SAN ANTONIO – Even eight months later, June Salazar said she can remember everything that happened on Jan. 25, 2023.
“I was terrified,” Salazar said. “I felt like I was already given a death sentence.”
Doctors diagnosed Salazar with Stage 1 ovarian cancer. Ovarian cancer is a type of cancer that starts in the ovaries for every one in 78 women.
There is no easy way to detect this cancer and doctors said its symptoms are often vague.

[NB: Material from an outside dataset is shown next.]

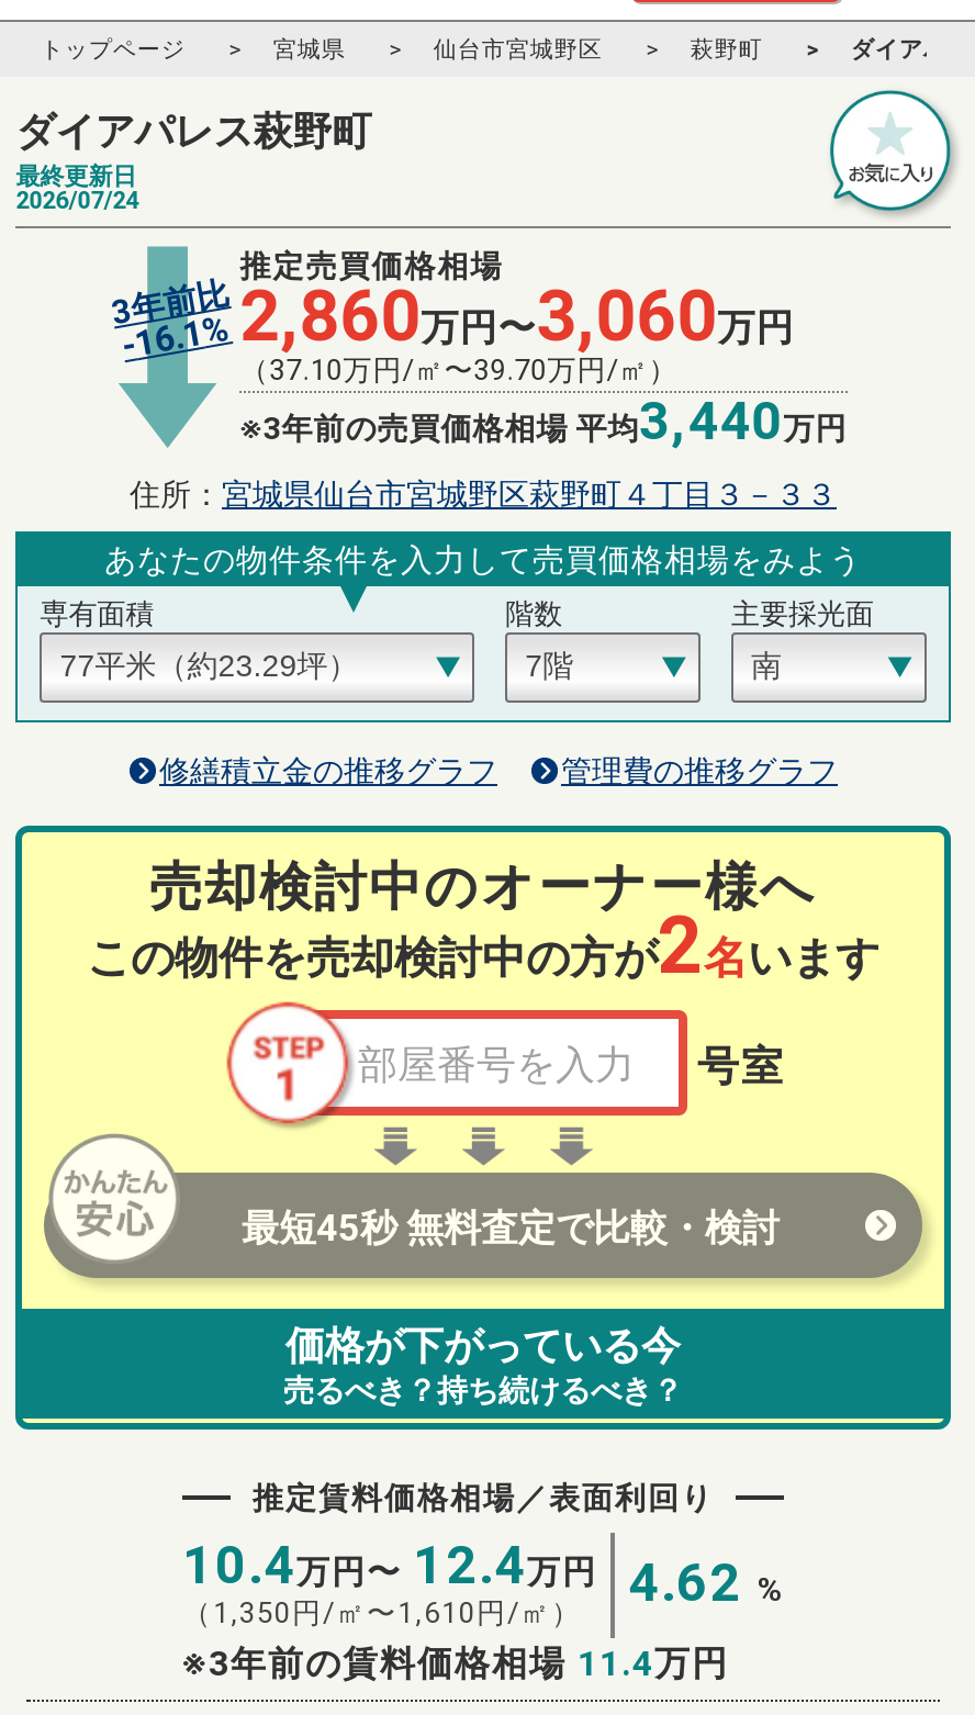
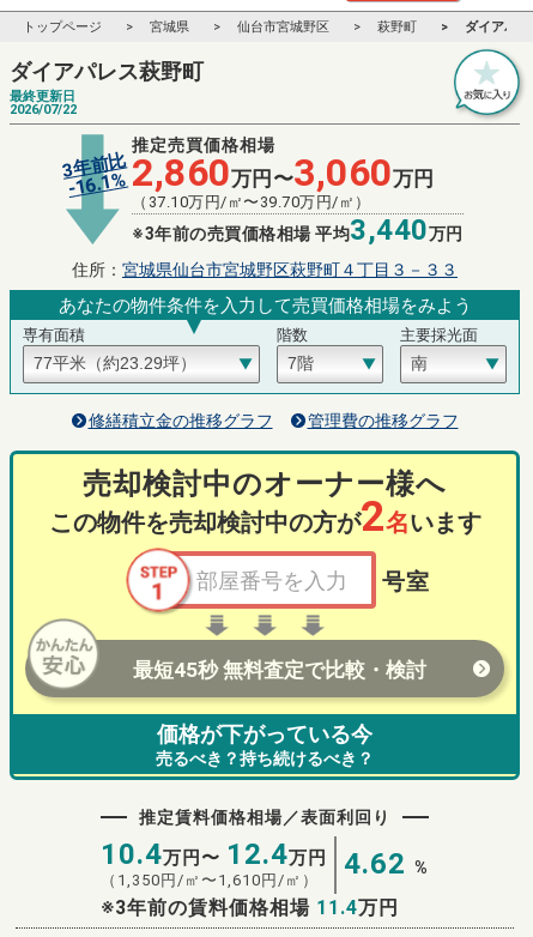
[16,187,139,215] 2026/07/24 -> [10,102,77,117] 2026/07/22

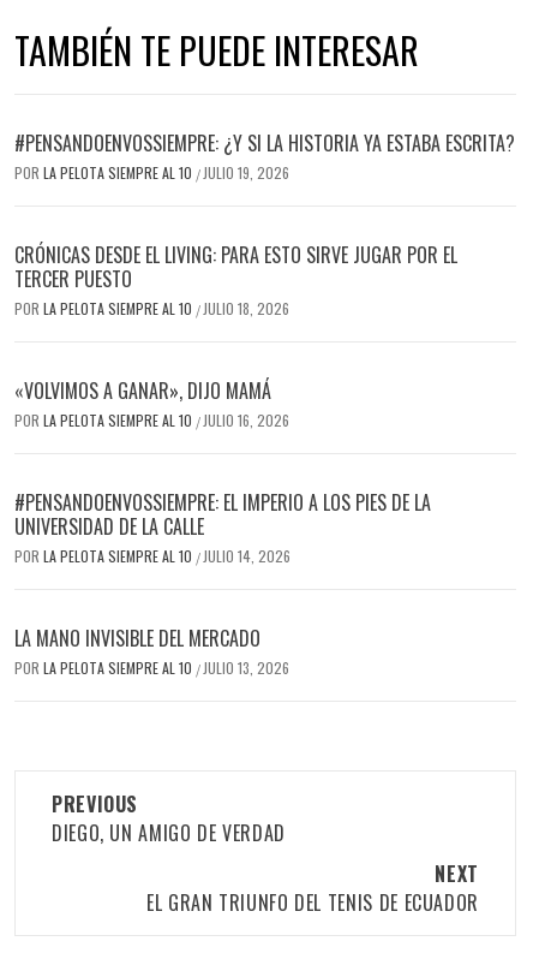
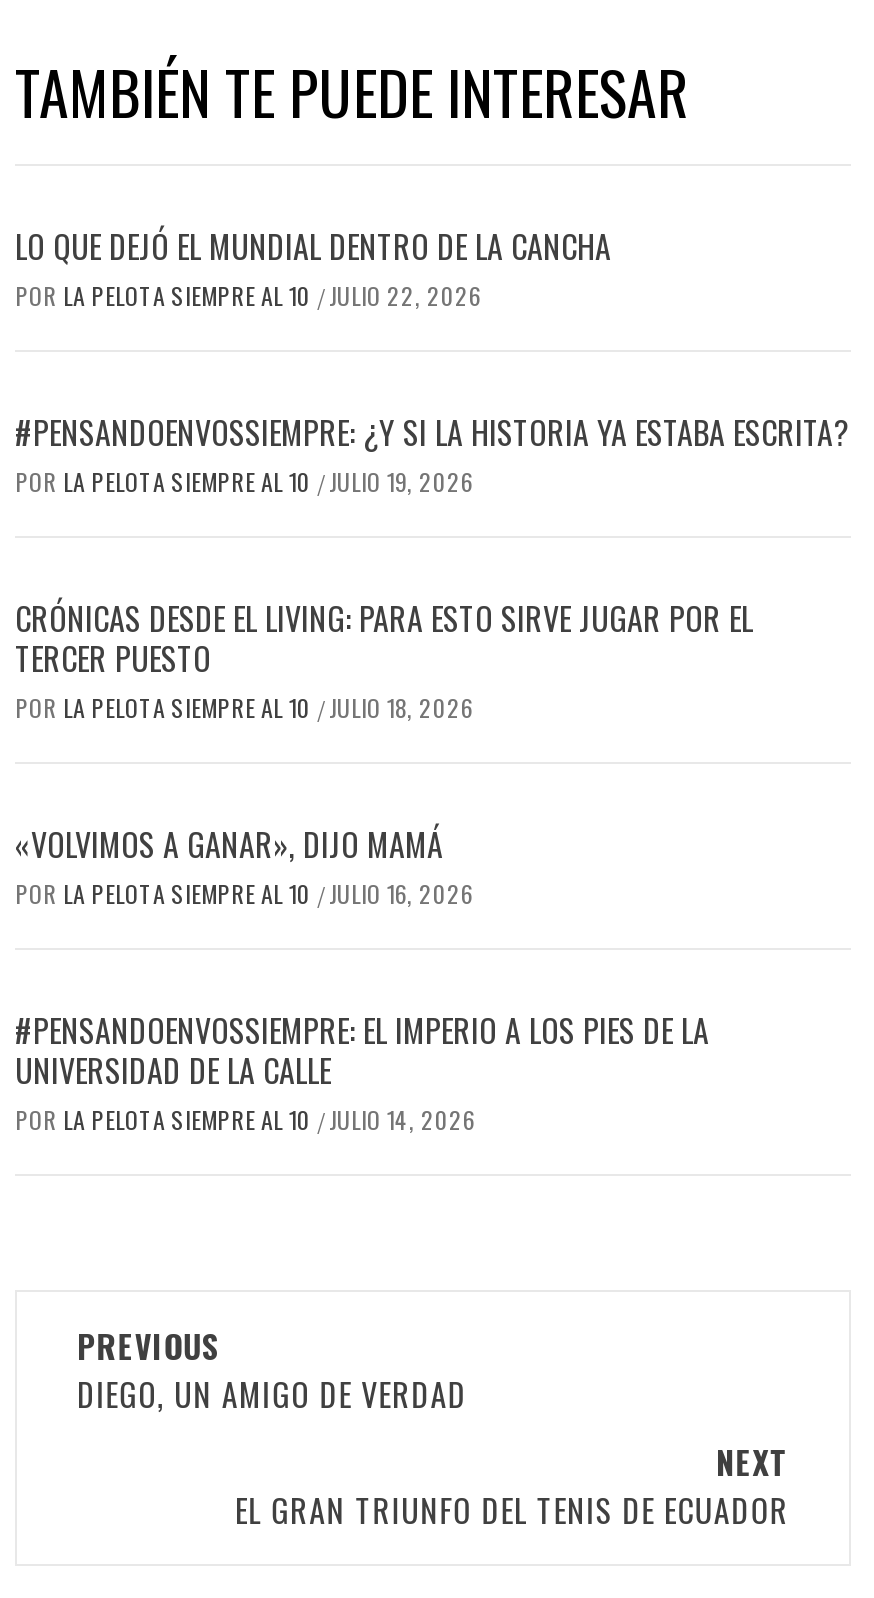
none -> [15,221,611,311] LO QUE DEJÓ EL MUNDIAL DENTRO DE LA CANCHA | POR LA PELOTA SIEMPRE AL 10 / JULIO 22, 2026
moved [14,128,515,566] -> [15,407,849,1135]: #PENSANDOENVOSSIEMPRE: ¿Y SI LA HISTORIA YA ESTABA ESCRITA? | POR LA PELOTA SIEMPRE AL 10 / JULIO 19, 2026 | CRÓNICAS DESDE EL LIVING: PARA ESTO SIRVE JUGAR POR EL | ... | UNIVERSIDAD DE LA CALLE | POR LA PELOTA SIEMPRE AL 10 / JULIO 14, 2026
[14,623,289,677] LA MANO INVISIBLE DEL MERCADO | POR LA PELOTA SIEMPRE AL 10 / JULIO 13, 2026 -> none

September marks Ovarian Cancer Awareness Month, and Salazar said she wants more women to be on the alert.
“I knew that there was something wrong and I just put it off,” Salazar said.
Salazar said before being diagnosed, she was bloated, had severe cramps and was experiencing hip pains. It was when that pain became unbearable that she went to the Emergency Room.
After scans, doctors found two masses on her ovaries. Salazar said she opted to have a hysterectomy with her doctors’ recommendations.
After the surgery, doctors were able to confirm that it was cancer.
“They took everything,” Salazar said. “They took my ovaries, my fallopian tubes, my cervix, everything.”
Dr. Yasmin Lyons is a gynecologic oncologist with UT Health San Antonio MD Anderson Cancer Center.
Lyons said ovarian cancer is ranked fifth in cancer deaths among women. She said knowing the signs and symptoms can help reduce a woman’s risks.
“Unfortunately for ovarian cancer, there’s no good way to screen for it, meaning to try and detect it early,” Lyons said. “Typically, people aren’t diagnosed until the cancer has already spread from their pelvis up to their upper abdomen.”
Common symptoms of ovarian cancer include bloating, pelvic or abdominal pain, trouble eating or feeling full quickly, and the frequent need to urinate.
UT Health reports that women who are middle-aged or older, who have a close family member who has had ovarian cancer, those with an Eastern European or Ashkenazi Jewish background, or someone who has never given birth or has had trouble getting pregnant are most at risk.
Lyons said ovarian cancer is often detected through a combination of pelvic exams, imaging tests, Ultrasounds, CA-125 Blood tests and CT scans.
“Without having that actual tissue, we don’t have a diagnosis yet,” Lyons said. “I like to tell my patients, let’s just take it one step at a time.”
Dr. James Wilder, a gynecologic oncologist with the Baptist Health System, said the persistence of symptoms is what to keep an eye on.
“It is a disease that has improved in the treatment,” Wilder said. “People are living a lot longer.”
After a hysterectomy and chemotherapy, Salazar was declared cancer-free on Aug. 31.
While the cancer could come back, she said all she can do is hold on to hope and hold on to her family.
“Cancer doesn’t care who you are,” Salazar said. “It doesn’t care how much money you have. It doesn’t care about if you’re a good person. From my diagnosis, I tried to read as much as I could.”